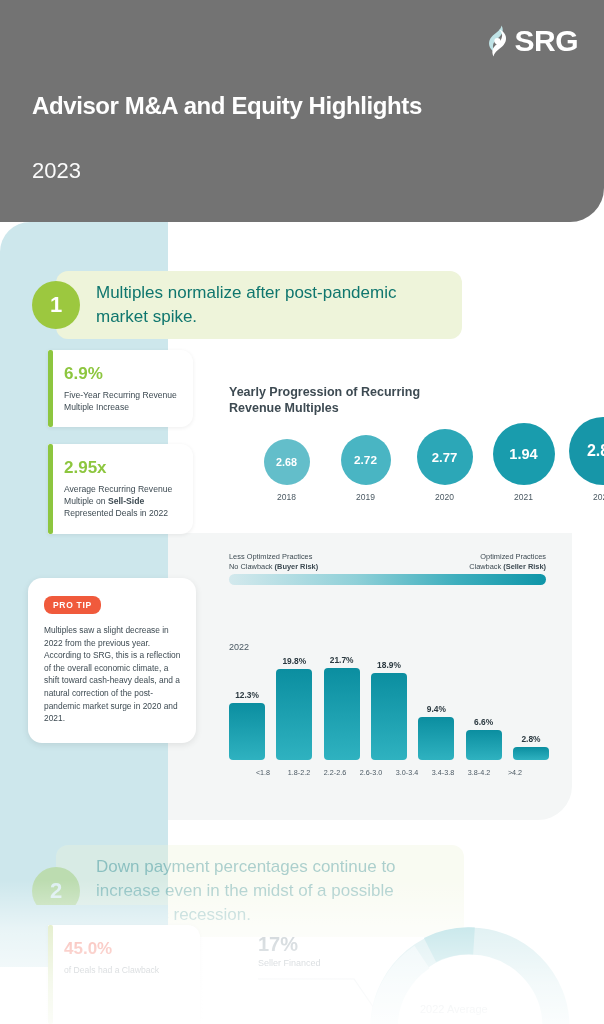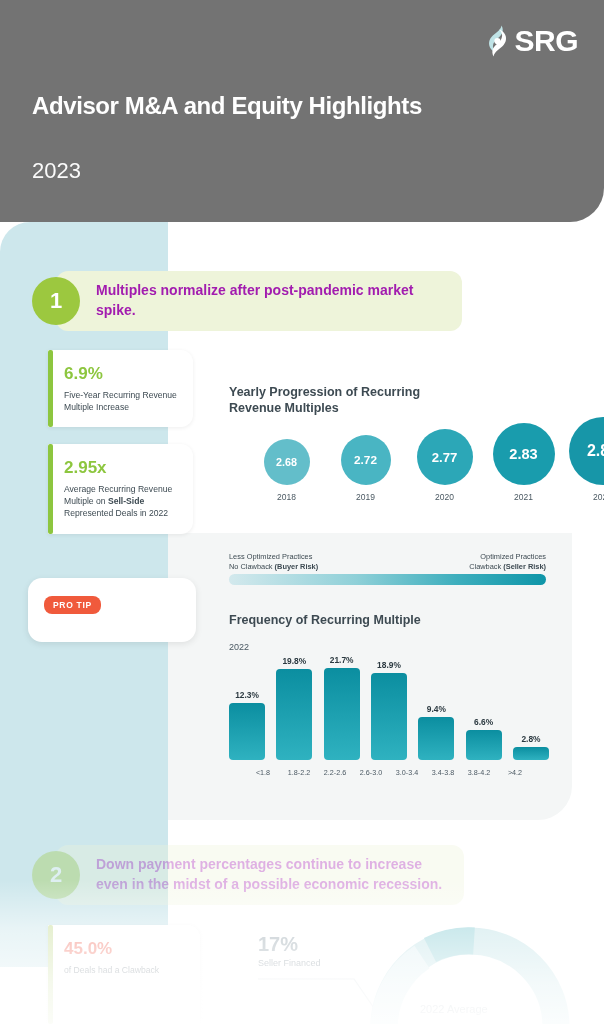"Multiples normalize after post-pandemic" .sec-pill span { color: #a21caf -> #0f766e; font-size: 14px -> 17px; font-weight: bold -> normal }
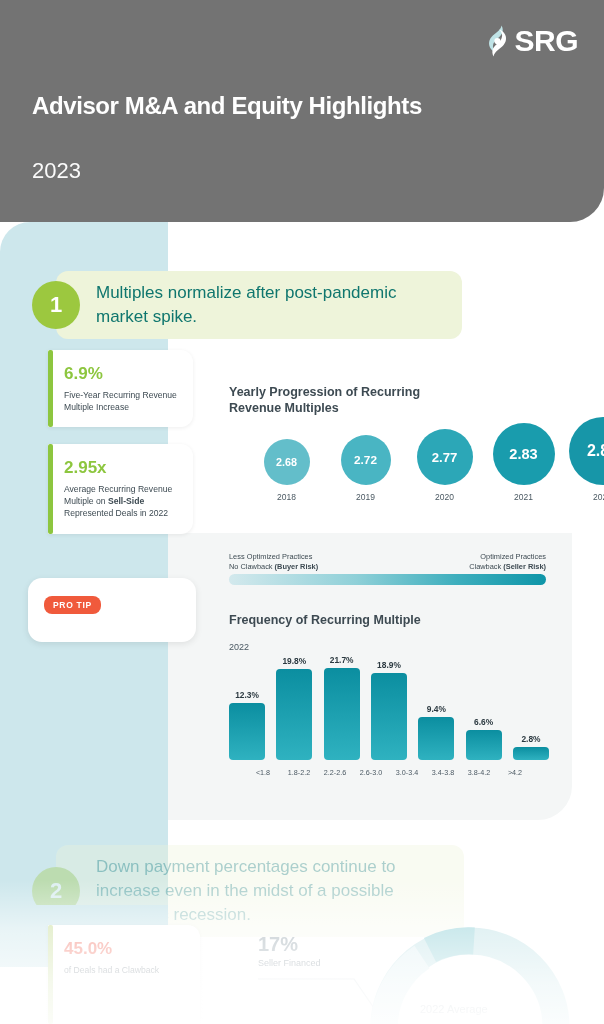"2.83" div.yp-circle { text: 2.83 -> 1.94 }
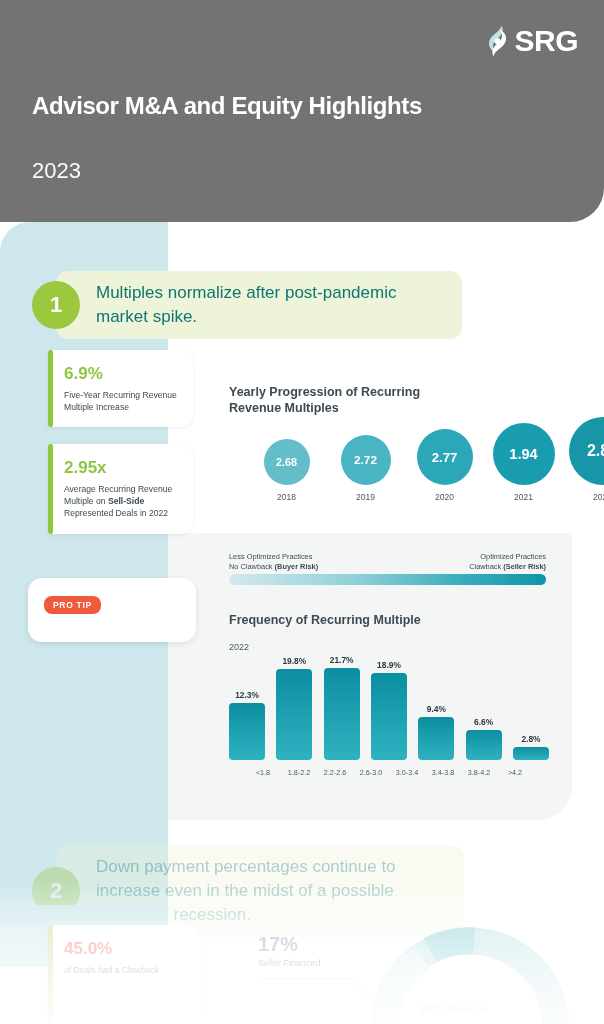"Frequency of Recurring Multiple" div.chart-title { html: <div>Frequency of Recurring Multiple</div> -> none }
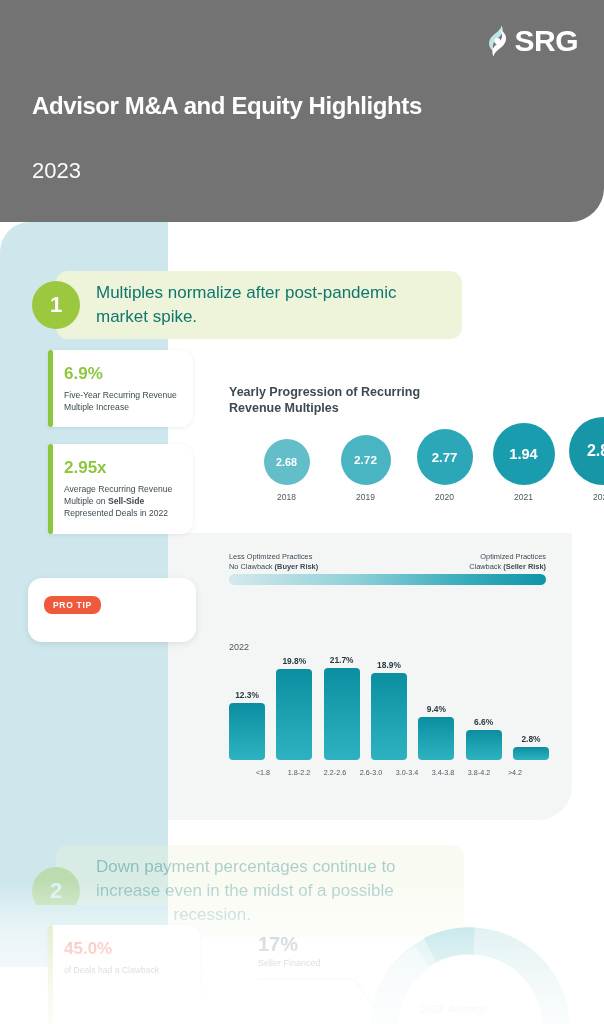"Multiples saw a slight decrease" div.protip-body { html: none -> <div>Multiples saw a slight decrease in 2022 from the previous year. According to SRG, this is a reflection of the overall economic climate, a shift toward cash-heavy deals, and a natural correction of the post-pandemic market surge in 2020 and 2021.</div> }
● ● ● ● ●
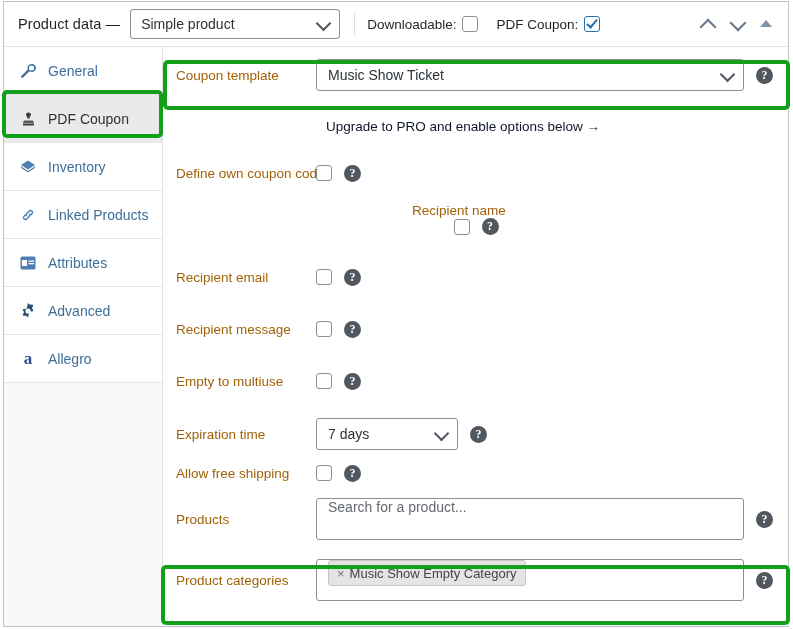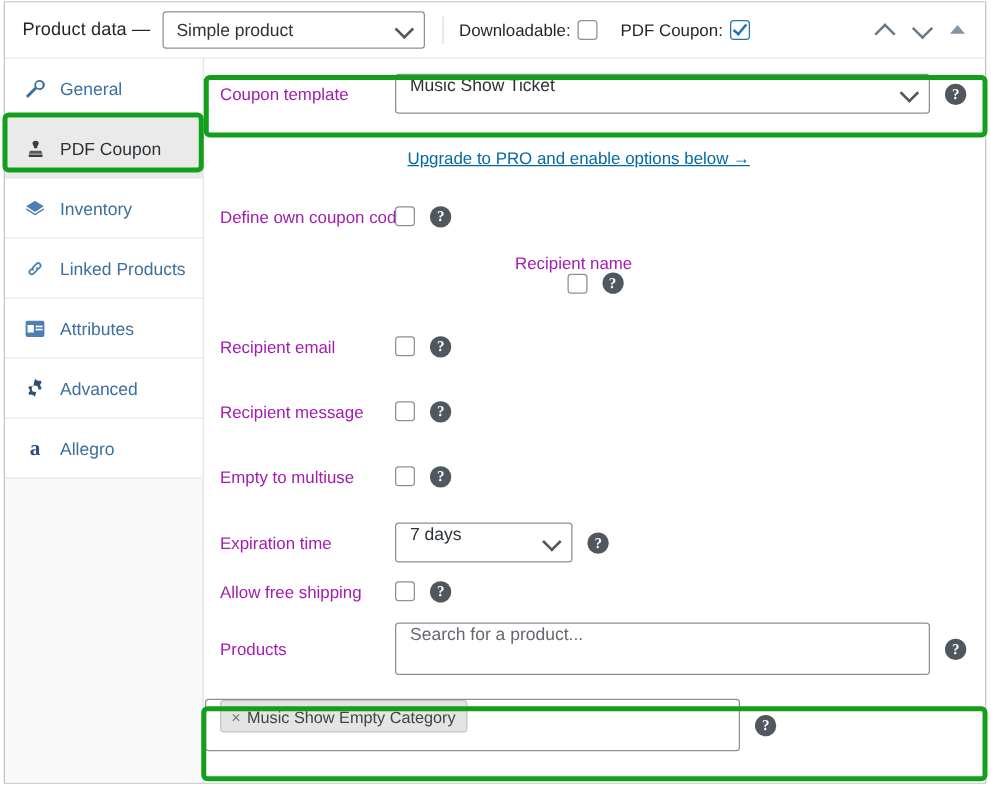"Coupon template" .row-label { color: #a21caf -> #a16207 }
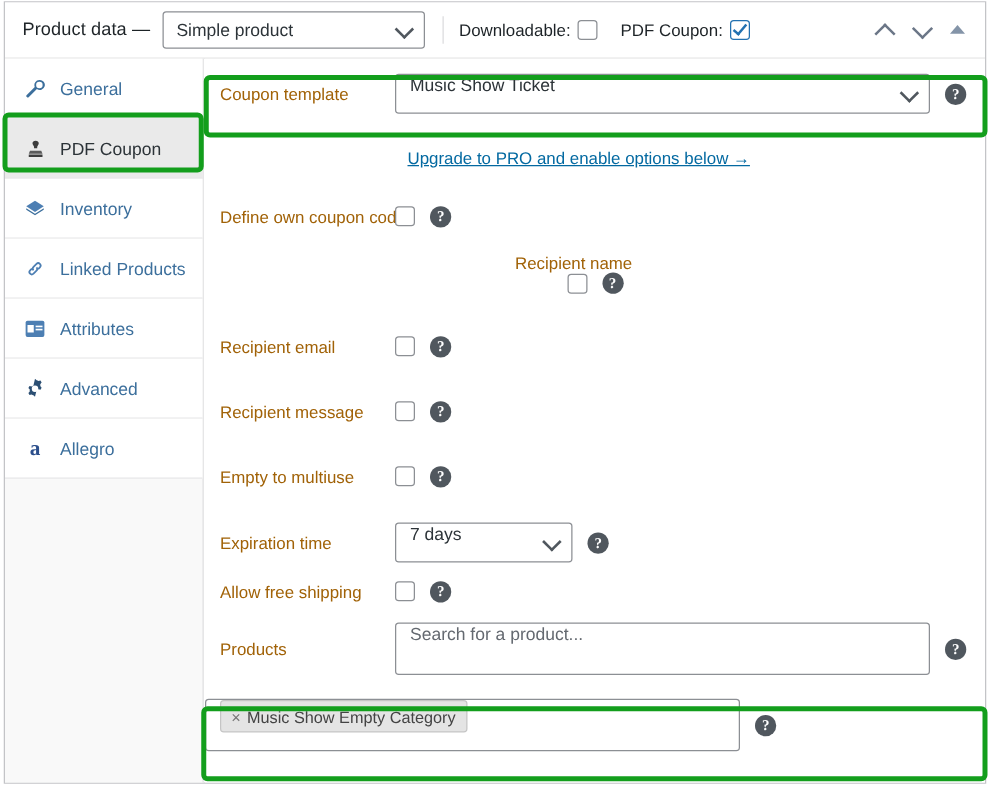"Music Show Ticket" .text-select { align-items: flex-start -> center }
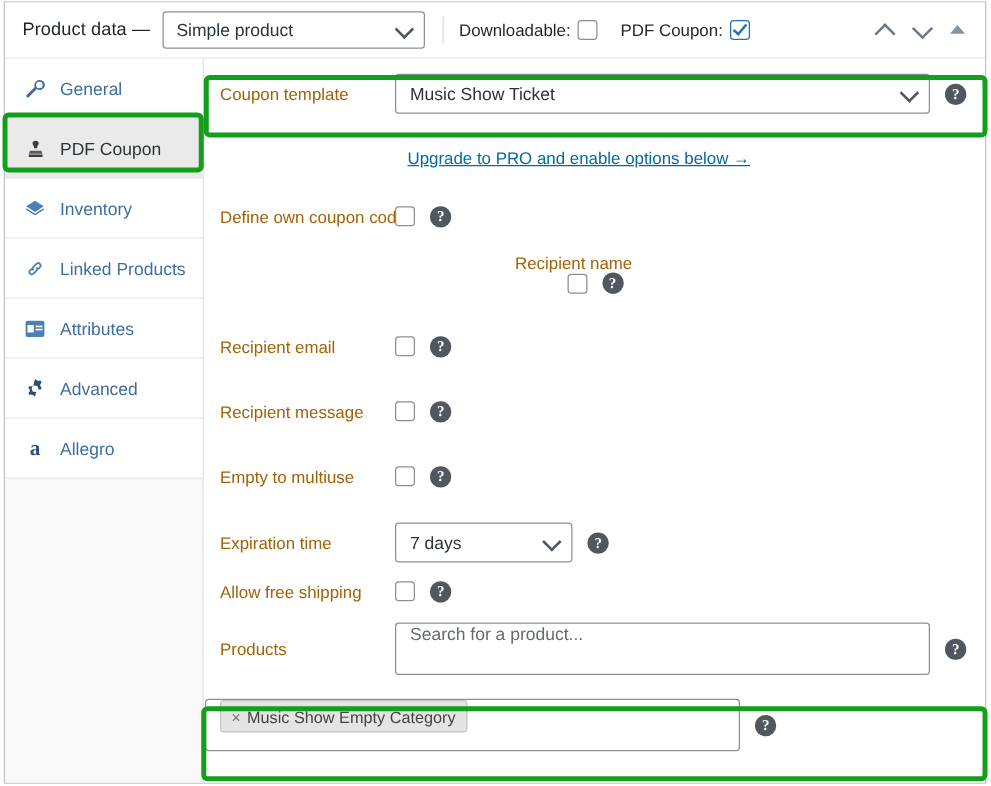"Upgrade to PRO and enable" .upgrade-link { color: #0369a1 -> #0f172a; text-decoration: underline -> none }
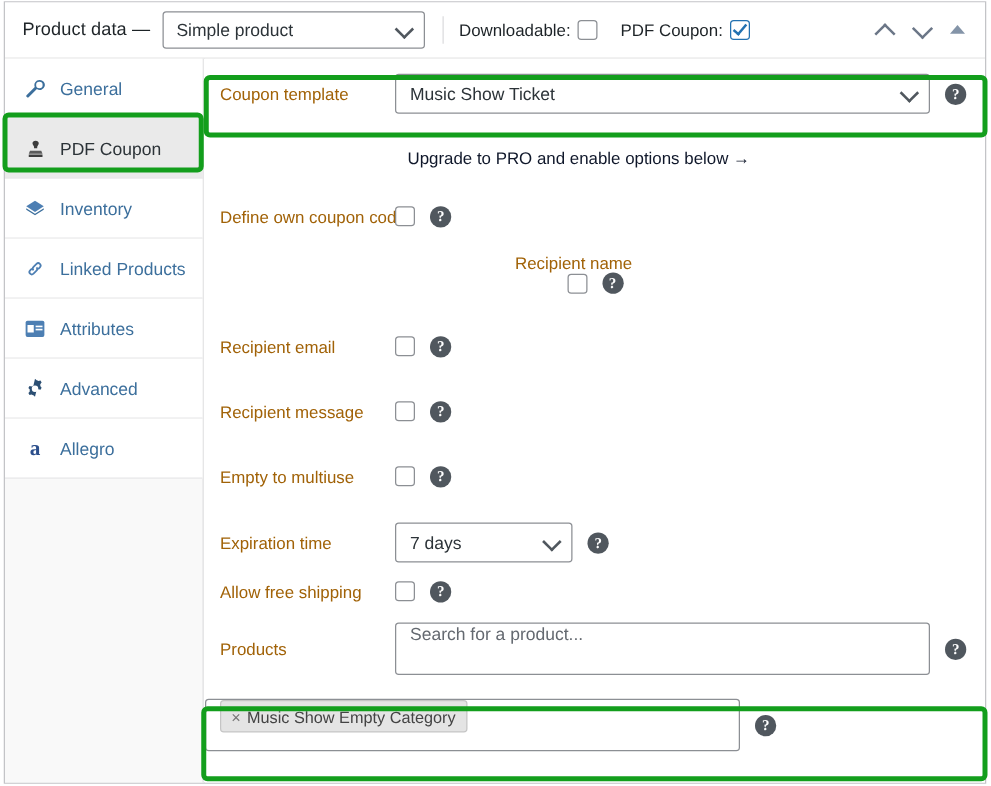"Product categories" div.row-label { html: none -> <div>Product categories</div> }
● ● ● ● ●
TASK TO COMPLETE: Skipping the pictures, print the lines in the listing above exactly as written, starting at the line with "#a21caf -> #0f766e;" and ending at the line with "html: <div>Frequency of", both included.

ANSWER BOX:
"Multiples normalize after post-pandemic" .sec-pill span { color: #a21caf -> #0f766e; font-size: 14px -> 17px; font-weight: bold -> normal }
"2.83" div.yp-circle { text: 2.83 -> 1.94 }
"Frequency of Recurring Multiple" div.chart-title { html: <div>Frequency of Recurring Multiple</div> -> none }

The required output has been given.